Facção planejava ataques com granadas contra policiais em Rio Verde, diz polícia

Facção planejava ataque com granadas contra policiais em Rio Verde, diz investigação, Goiás — Foto: Reprodução/TV Anhanguera

Operação cumpre dezenas de mandados em quatro estados e revela plano violento contra forças de segurança.

Uma facção criminosa investigada em Rio Verde, no sudoeste de Goiás, planejava realizar ataques com granadas contra policiais, segundo informações da Polícia Civil. A ação faz parte da Operação Destroyer, que cumpriu, na última terça-feira (14), 61 mandados de prisão em Goiás, São Paulo, Rio de Janeiro e Mato Grosso.

De acordo com as investigações, um dos suspeitos apontado como líder do grupo chegou a declarar, em áudio, a intenção de promover ataques violentos na cidade. “Eu vou bombardear essa cidade todinha, os quatro cantos. Nós vamos planejar um ataque soviético”, afirmou.

Os nomes dos investigados não foram divulgados. Conforme apuração da TV Anhanguera, das 51 prisões realizadas em Goiás, 44 ocorreram em Rio Verde. Devido ao número de detidos, a polícia utilizou um ônibus para transportá-los até a Casa de Prisão Provisória (CPP) do município.

As investigações tiveram início em julho do ano passado, após a polícia receber uma denúncia de que a cidade estaria sob o controle da facção. Segundo a corporação, o grupo é suspeito de envolvimento em cinco homicídios, duas tentativas de homicídio e seis casos de tortura. Durante a operação, foram apreendidas nove armas de fogo e duas granadas.

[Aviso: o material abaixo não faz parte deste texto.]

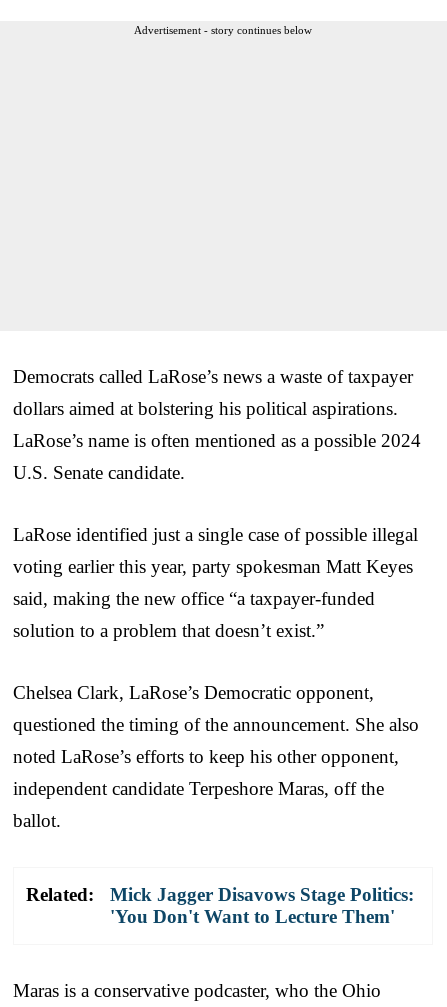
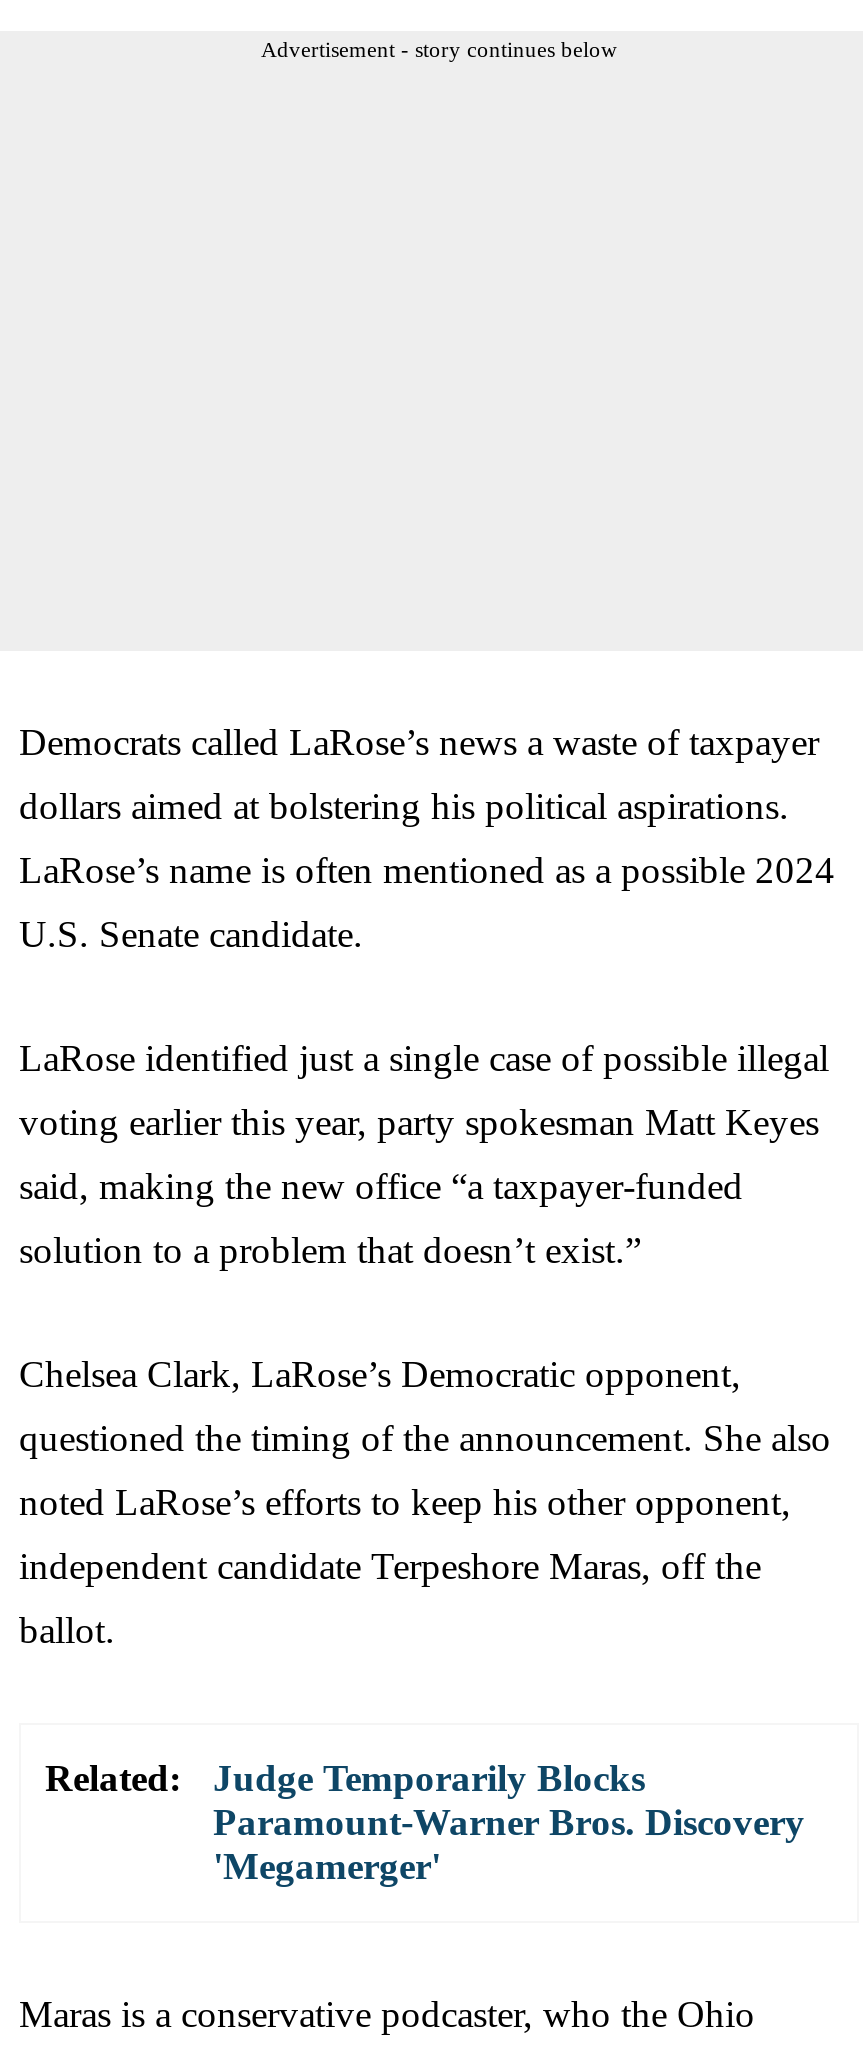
- Mick Jagger Disavows Stage Politics:
- 'You Don't Want to Lecture Them'
+ Judge Temporarily Blocks
+ Paramount-Warner Bros. Discovery
+ 'Megamerger'
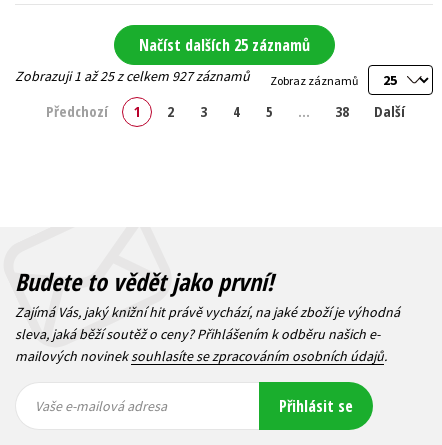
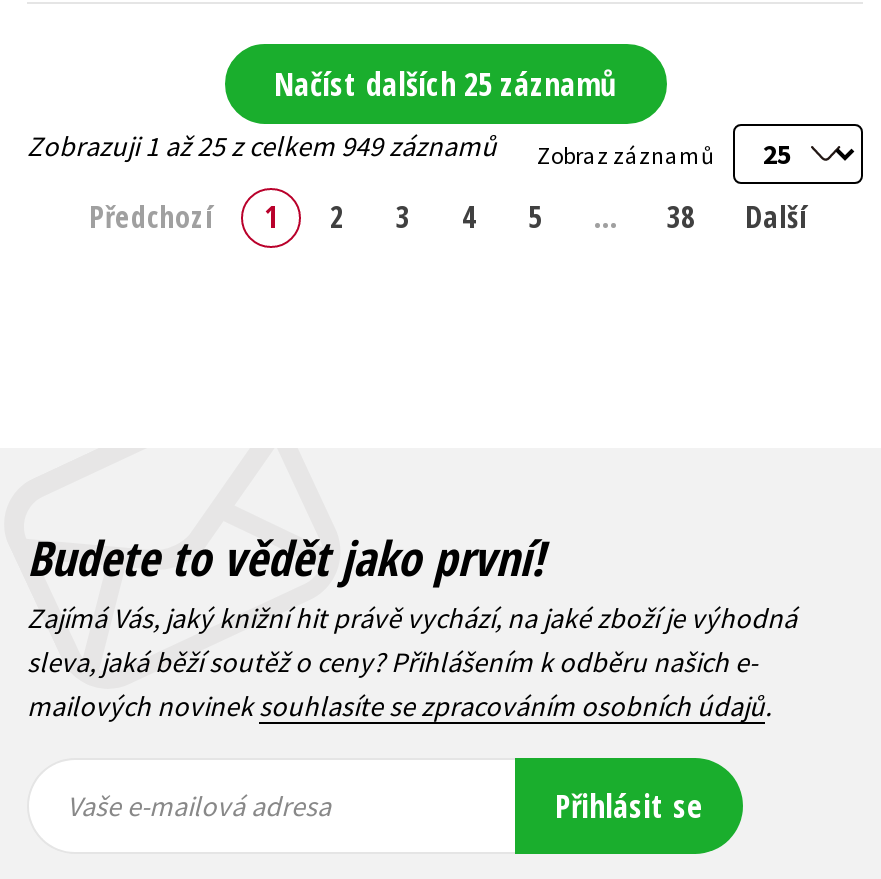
- Zobrazuji 1 až 25 z celkem 927 záznamů
+ Zobrazuji 1 až 25 z celkem 949 záznamů
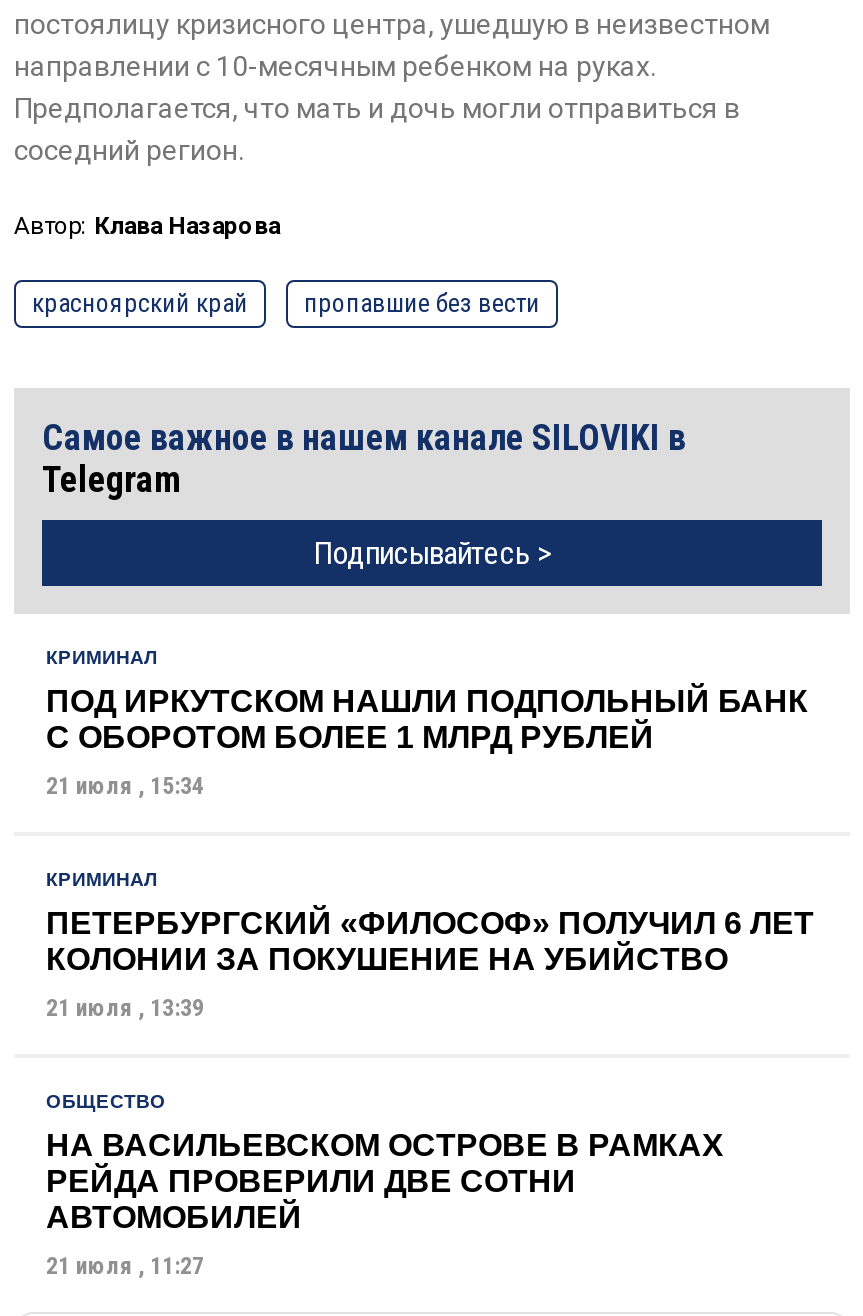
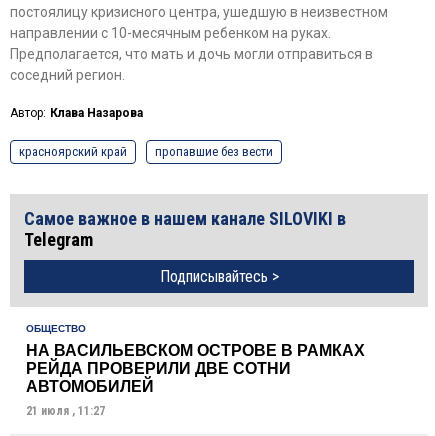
- КРИМИНАЛ
- ПОД ИРКУТСКОМ НАШЛИ ПОДПОЛЬНЫЙ БАНК
- С ОБОРОТОМ БОЛЕЕ 1 МЛРД РУБЛЕЙ
- 21 июля , 15:34
- КРИМИНАЛ
- ПЕТЕРБУРГСКИЙ «ФИЛОСОФ» ПОЛУЧИЛ 6 ЛЕТ
- КОЛОНИИ ЗА ПОКУШЕНИЕ НА УБИЙСТВО
- 21 июля , 13:39
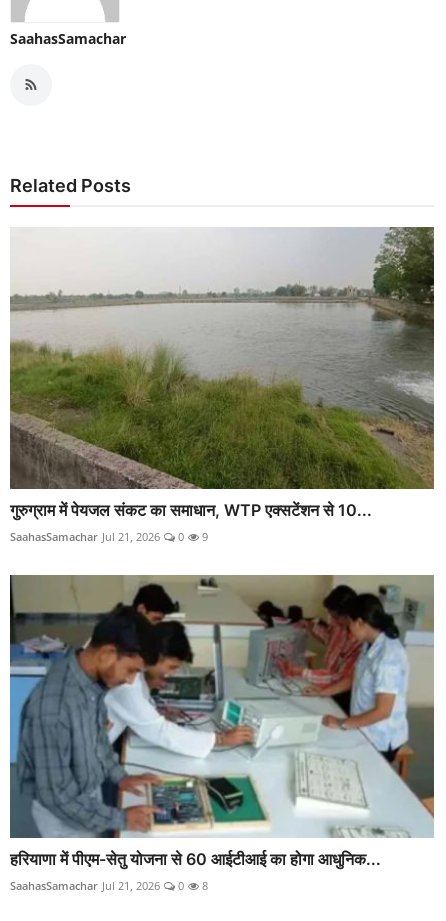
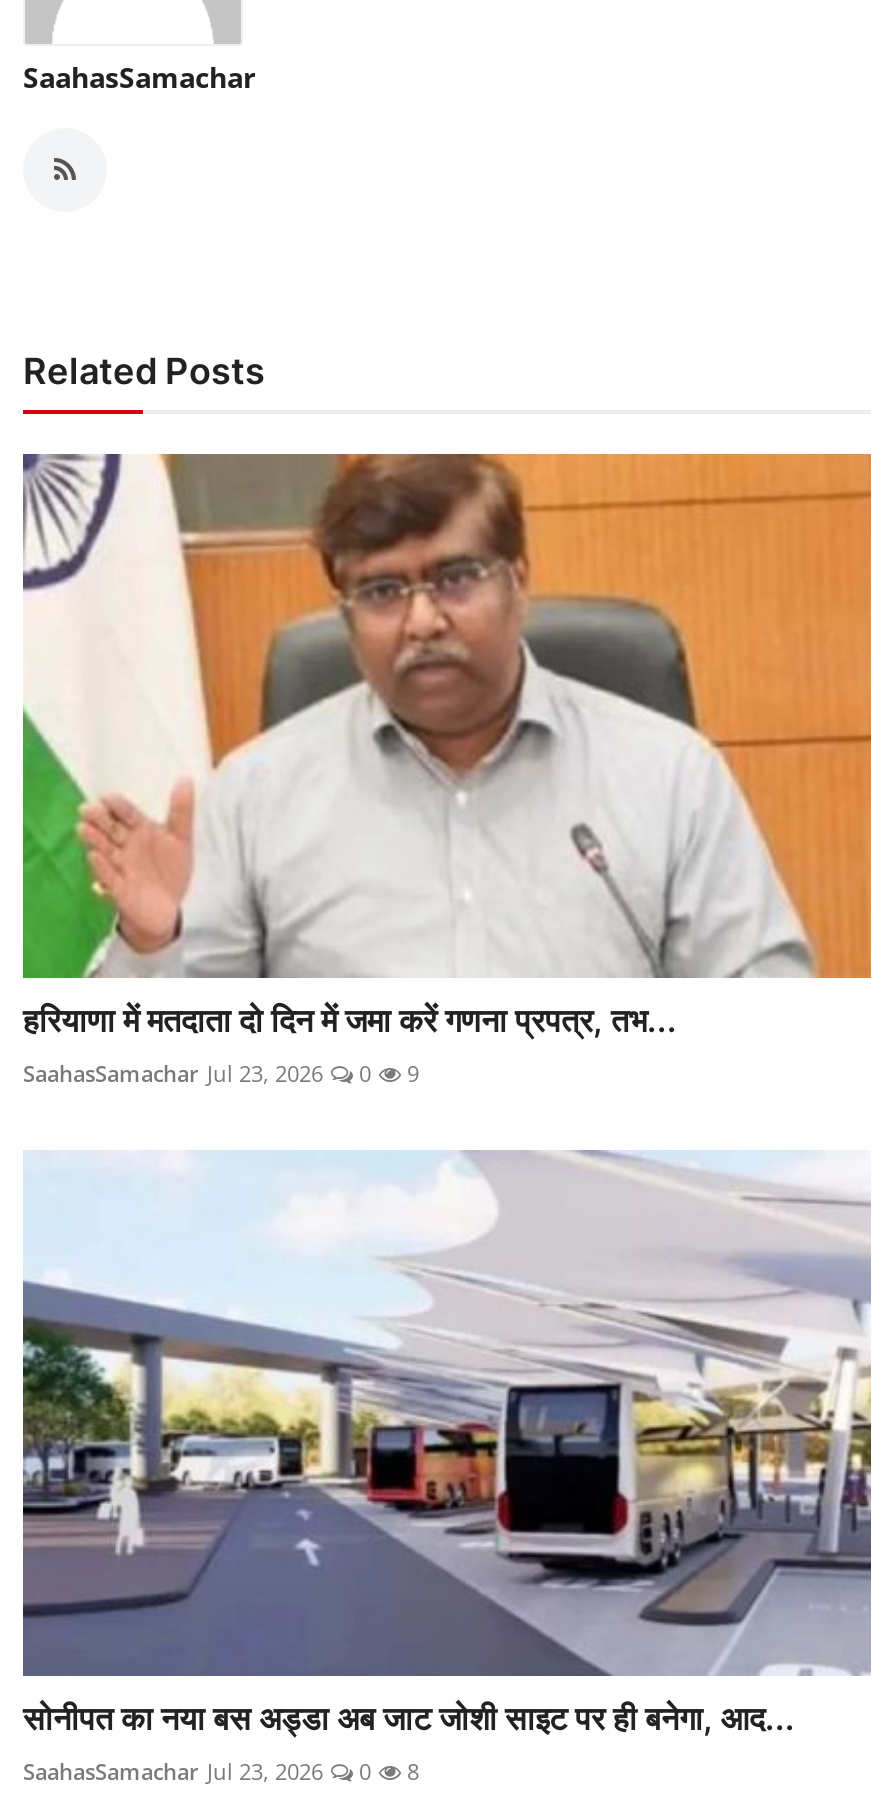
- [image]
- गुरुग्राम में पेयजल संकट का समाधान, WTP एक्सटेंशन से 10...
- SaahasSamachar Jul 21, 2026
+ [image]
+ हरियाणा में मतदाता दो दिन में जमा करें गणना प्रपत्र, तभ...
+ SaahasSamachar Jul 23, 2026

- [image]
- हरियाणा में पीएम-सेतु योजना से 60 आईटीआई का होगा आधुनिक...
- SaahasSamachar Jul 21, 2026
+ [image]
+ सोनीपत का नया बस अड्डा अब जाट जोशी साइट पर ही बनेगा, आद...
+ SaahasSamachar Jul 23, 2026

O delegado responsável pelo caso, Jorge Mesquita, explicou que Rio Verde foi escolhida pela organização criminosa devido à sua localização estratégica, próxima ao Mato Grosso e à região Sudeste, além do crescimento econômico da cidade.

A Operação Destroyer também foi realizada em outros municípios goianos, como Goiânia, Aparecida de Goiânia, Senador Canedo, Leopoldo de Bulhões e Santa Terezinha de Goiás. A ação se estendeu ainda para Rio de Janeiro e São Gonçalo (RJ), Jandira (SP) e Cuiabá (MT).

Segundo a polícia, o tráfico de drogas era a principal atividade da facção, que também é investigada por crimes como homicídio, tortura, sequestro e lavagem de dinheiro. A Justiça autorizou ainda o afastamento de sigilos bancários e o bloqueio de bens e valores que podem chegar a R$ 10,5 milhões.

Ao todo, a operação já resultou na prisão de 129 pessoas e no bloqueio de mais de R$ 237 milhões movimentados pelos investigados. Cerca de 250 policiais civis participaram da ação, que contou também com o apoio de um helicóptero para monitoramento e deslocamento das equipes.